Par Antoine Guerreiro.
Le 4 décembre 2024, une motion de censure à l’Assemblée nationale a renversé un gouvernement, pour la première fois depuis 62 ans. Cet événement, que certains tentent d’effacer depuis, n’a rien d’anodin.
La précédente censure fut prononcée le 5 octobre 1962. Nous sommes aux débuts de la Ve République, et la France vit encore au rythme des soubresauts engendrés par la guerre d’Algérie. Le général de Gaulle, qui a échappé le 22 août à l’attentat du Petit-Clamart orchestré par l’OAS, a pris la parole le 20 septembre à la télévision pour annoncer la tenue d’un référendum sur l’élection au suffrage direct du président de la République – qui était jusqu’ici désigné par un collège de grands électeurs. Il s’agit pour le général d’installer définitivement la légitimité de son nouveau régime. C’est en riposte à ce référendum, vu comme une menace pour la République et le parlementarisme, que les députés MRP, socialistes et radicaux font tomber le gouvernement Pompidou.

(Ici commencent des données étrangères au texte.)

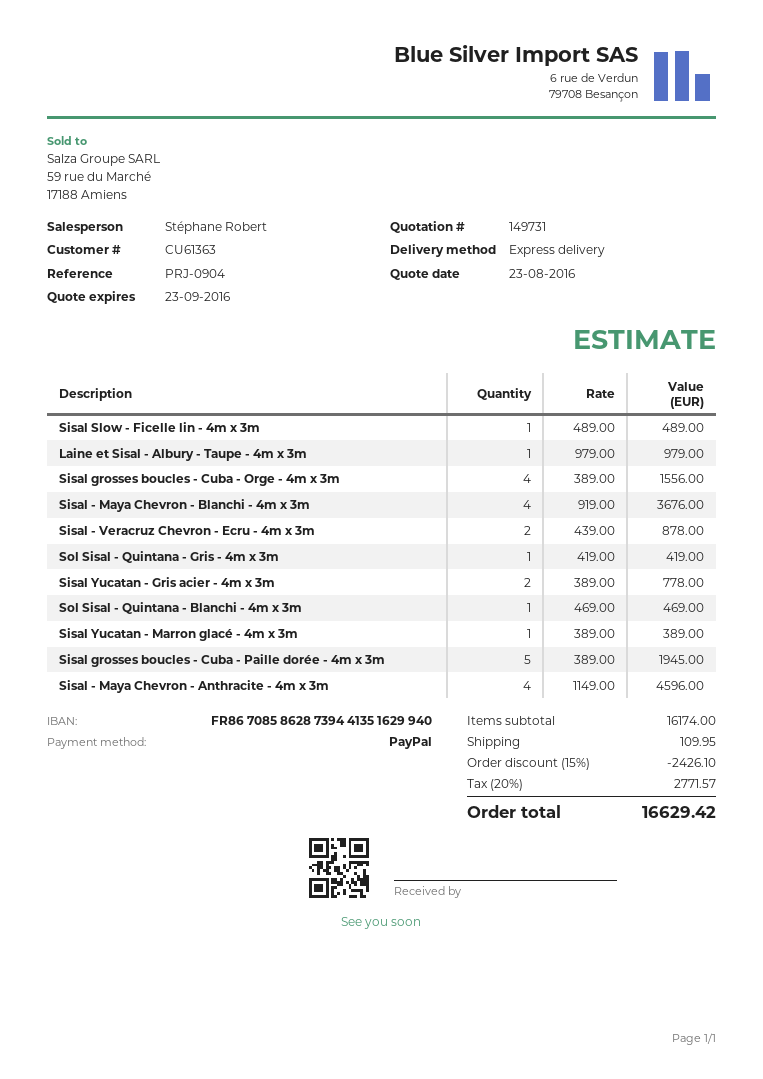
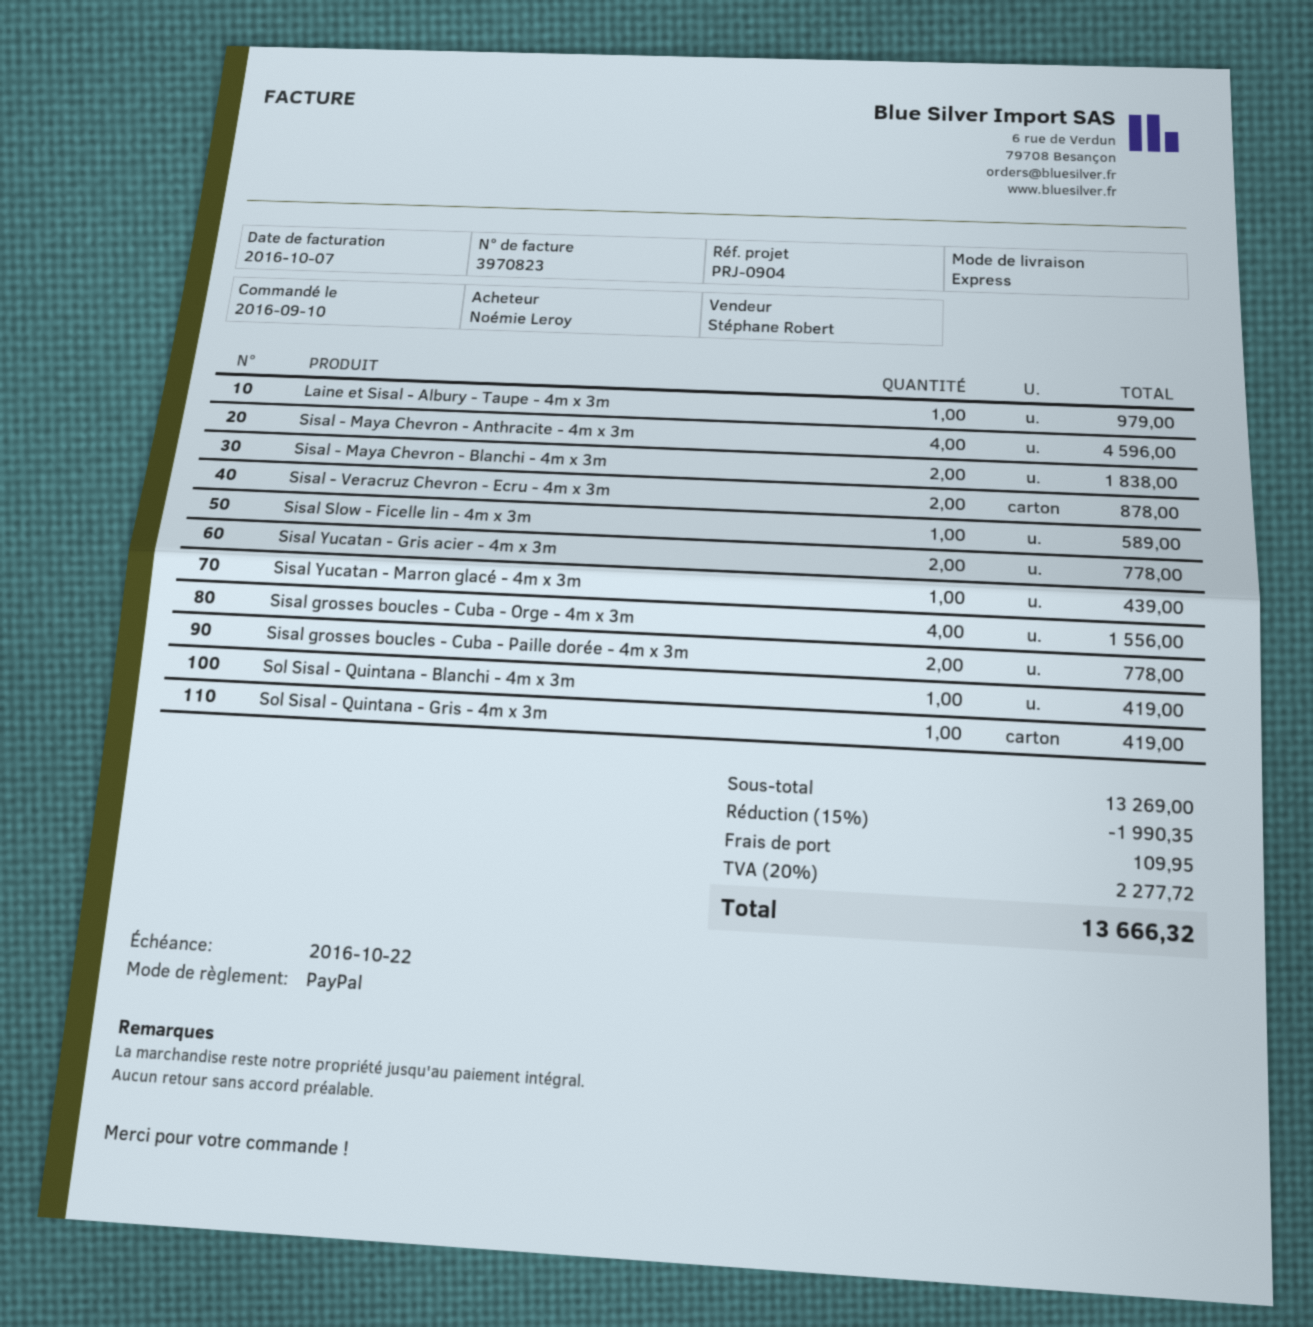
Sisal Slow - Ficelle lin - 4m x 3m: 1 for 489.00 -> 1 for 589.00
Sisal - Maya Chevron - Blanchi - 4m x 3m: 4 for 3676.00 -> 2 for 1838.00
Sol Sisal - Quintana - Blanchi - 4m x 3m: 1 for 469.00 -> 1 for 419.00
Sisal Yucatan - Marron glacé - 4m x 3m: 1 for 389.00 -> 1 for 439.00
Sisal grosses boucles - Cuba - Paille dorée - 4m x 3m: 5 for 1945.00 -> 2 for 778.00
subtotal: 16174.00 -> 13269.00
discount: 15% = 2426.10 -> 15% = 1990.35
tax: 20% = 2771.57 -> 20% = 2277.72
total: 16629.42 -> 13666.32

La chute d’un gouvernement ne relève donc pas de la simple chronique de la vie parlementaire, mais de l’Histoire de France. Elle signale un conflit fondamental, qui ne porte pas seulement sur le contenu des politiques menées, mais sur la nature du régime lui-même. Sans doute il y a un an, Macron aurait-il encore pu s’en sortir à peu de frais, en agitant quelques « concessions » sur la réforme des retraites pour désarmer l’aile modérée du mouvement syndical. Après une dissolution ratée et 3 premiers ministres éreintés, cette possibilité n’existe plus : 56% des Français·es demandent désormais la fin de la 5ème République, selon un récent sondage1.
La nomination d’un gouvernement Bayrou minoritaire ne changera sûrement rien à cet état de fait, et tout le monde le sait. On nous présentera les mêmes têtes de gondole des milles et une nuances de la droite française, reclassées dans un ordre protocolaire légèrement différent, mais toujours au service des mêmes politiques moisies que le peuple a par trois fois rejeté dans les urnes. Dans cette crise interminable, qui ne peut aboutir que sur l’infini pourrissement du régime ou son renversement, la bourgeoisie française et ses représentants politiques s’humilient chaque jour un peu plus, face aux caméras du monde entier.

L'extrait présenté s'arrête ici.